Task item:
Range to output from the entries below: the line containing "- -c enables color output" through the line containing "occurs in testing". Set it down exactly, ends included, nothing else.

The input Start Marker

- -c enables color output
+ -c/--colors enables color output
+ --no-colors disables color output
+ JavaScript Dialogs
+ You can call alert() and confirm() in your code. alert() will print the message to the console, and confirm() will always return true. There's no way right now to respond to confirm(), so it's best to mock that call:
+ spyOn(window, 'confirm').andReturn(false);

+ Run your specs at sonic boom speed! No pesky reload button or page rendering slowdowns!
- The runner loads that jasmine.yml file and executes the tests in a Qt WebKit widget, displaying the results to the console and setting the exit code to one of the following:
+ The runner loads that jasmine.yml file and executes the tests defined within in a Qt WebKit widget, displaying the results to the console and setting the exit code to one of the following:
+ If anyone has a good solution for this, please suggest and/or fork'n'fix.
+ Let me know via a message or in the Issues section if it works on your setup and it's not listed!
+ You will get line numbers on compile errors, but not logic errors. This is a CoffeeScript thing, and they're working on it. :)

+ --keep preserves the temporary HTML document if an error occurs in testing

The input End Marker
The input Start Marker

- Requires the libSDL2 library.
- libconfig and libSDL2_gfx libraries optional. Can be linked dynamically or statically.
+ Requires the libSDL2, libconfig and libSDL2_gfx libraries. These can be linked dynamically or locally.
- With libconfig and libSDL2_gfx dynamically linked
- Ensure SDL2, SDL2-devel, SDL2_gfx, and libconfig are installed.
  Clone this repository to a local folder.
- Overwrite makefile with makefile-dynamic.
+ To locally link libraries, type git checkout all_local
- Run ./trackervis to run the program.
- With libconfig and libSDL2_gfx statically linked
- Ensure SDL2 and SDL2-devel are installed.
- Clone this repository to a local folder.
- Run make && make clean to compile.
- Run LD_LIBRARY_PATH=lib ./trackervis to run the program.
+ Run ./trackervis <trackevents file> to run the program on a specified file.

The input End Marker

Answer below:
- -c enables color output
+ -c/--colors enables color output
+ --no-colors disables color output
+ JavaScript Dialogs
+ You can call alert() and confirm() in your code. alert() will print the message to the console, and confirm() will always return true. There's no way right now to respond to confirm(), so it's best to mock that call:
+ spyOn(window, 'confirm').andReturn(false);

+ Run your specs at sonic boom speed! No pesky reload button or page rendering slowdowns!
- The runner loads that jasmine.yml file and executes the tests in a Qt WebKit widget, displaying the results to the console and setting the exit code to one of the following:
+ The runner loads that jasmine.yml file and executes the tests defined within in a Qt WebKit widget, displaying the results to the console and setting the exit code to one of the following:
+ If anyone has a good solution for this, please suggest and/or fork'n'fix.
+ Let me know via a message or in the Issues section if it works on your setup and it's not listed!
+ You will get line numbers on compile errors, but not logic errors. This is a CoffeeScript thing, and they're working on it. :)

+ --keep preserves the temporary HTML document if an error occurs in testing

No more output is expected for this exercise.